Data shown: Begin

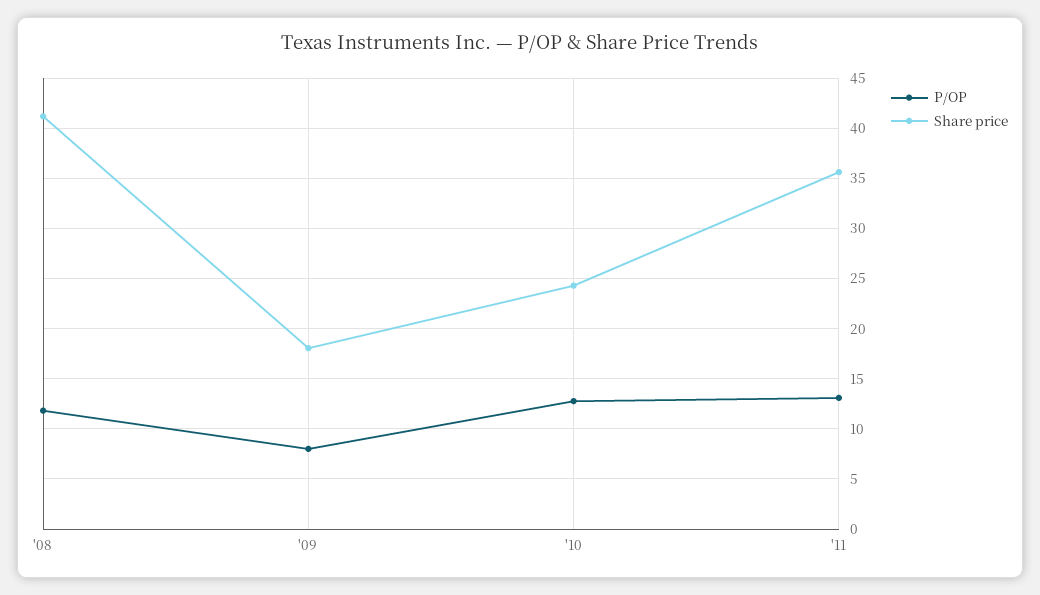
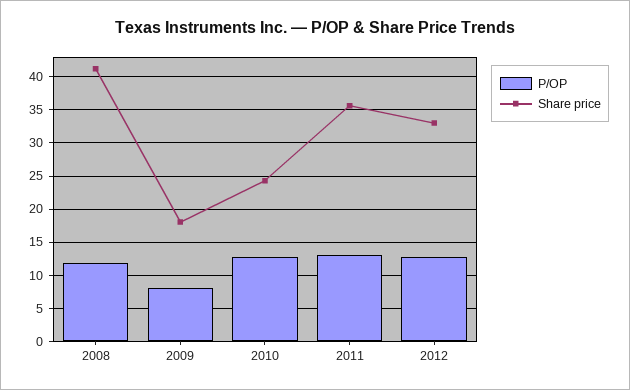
P/OP, 2012: none -> 13
Share price, 2012: none -> 33

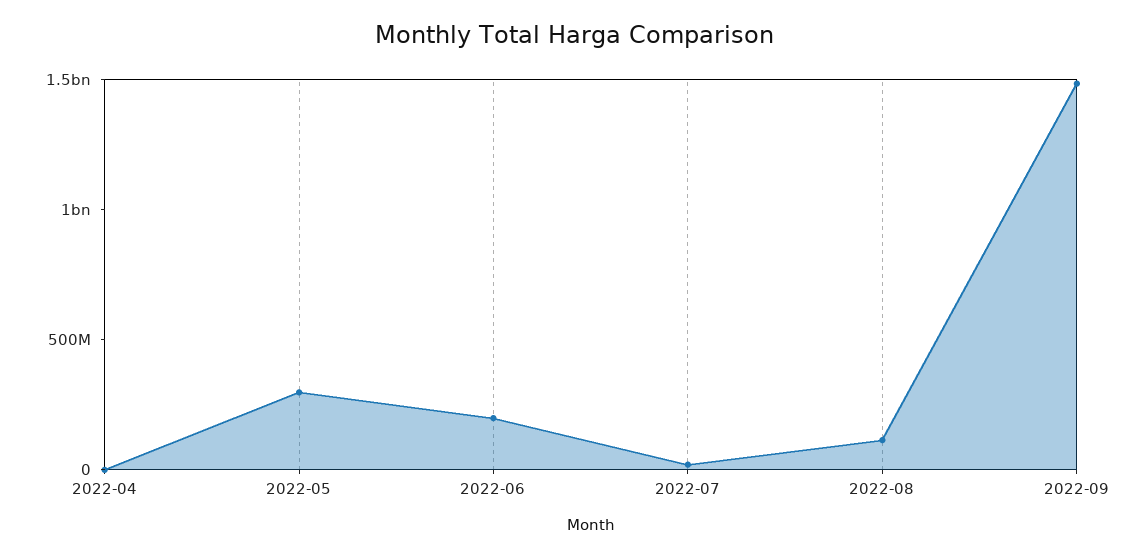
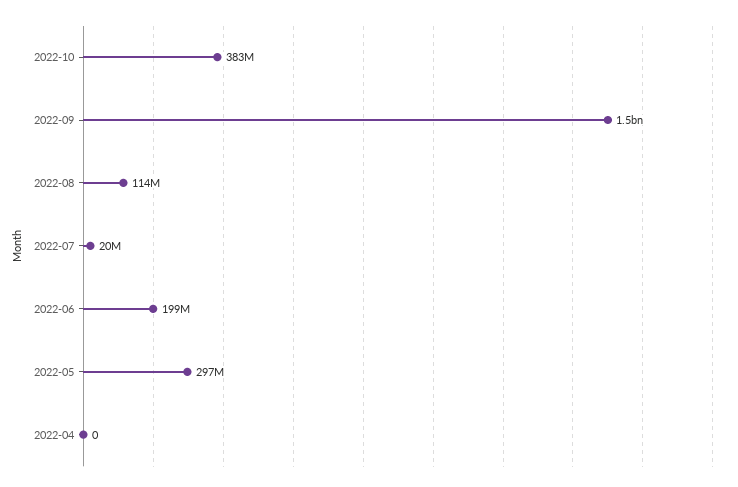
2022-10: none -> 383000000

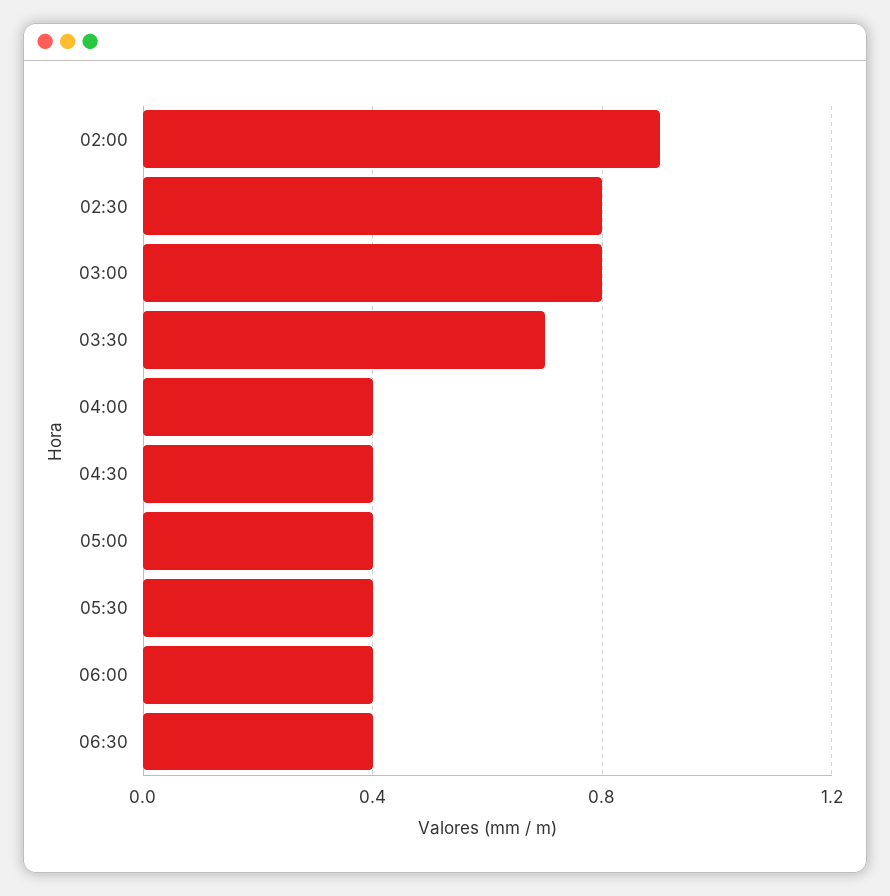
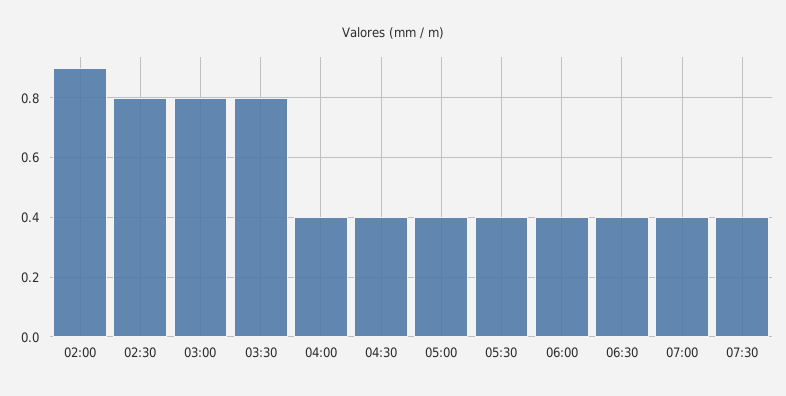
03:30: 0.7 -> 0.8
07:00: none -> 0.4
07:30: none -> 0.4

Data shown: End

Exercise objective:
Go through the listing above. Show each line where the word "none" is found.

Answer for this exercise:
P/OP, 2012: none -> 13
Share price, 2012: none -> 33
2022-10: none -> 383000000
07:00: none -> 0.4
07:30: none -> 0.4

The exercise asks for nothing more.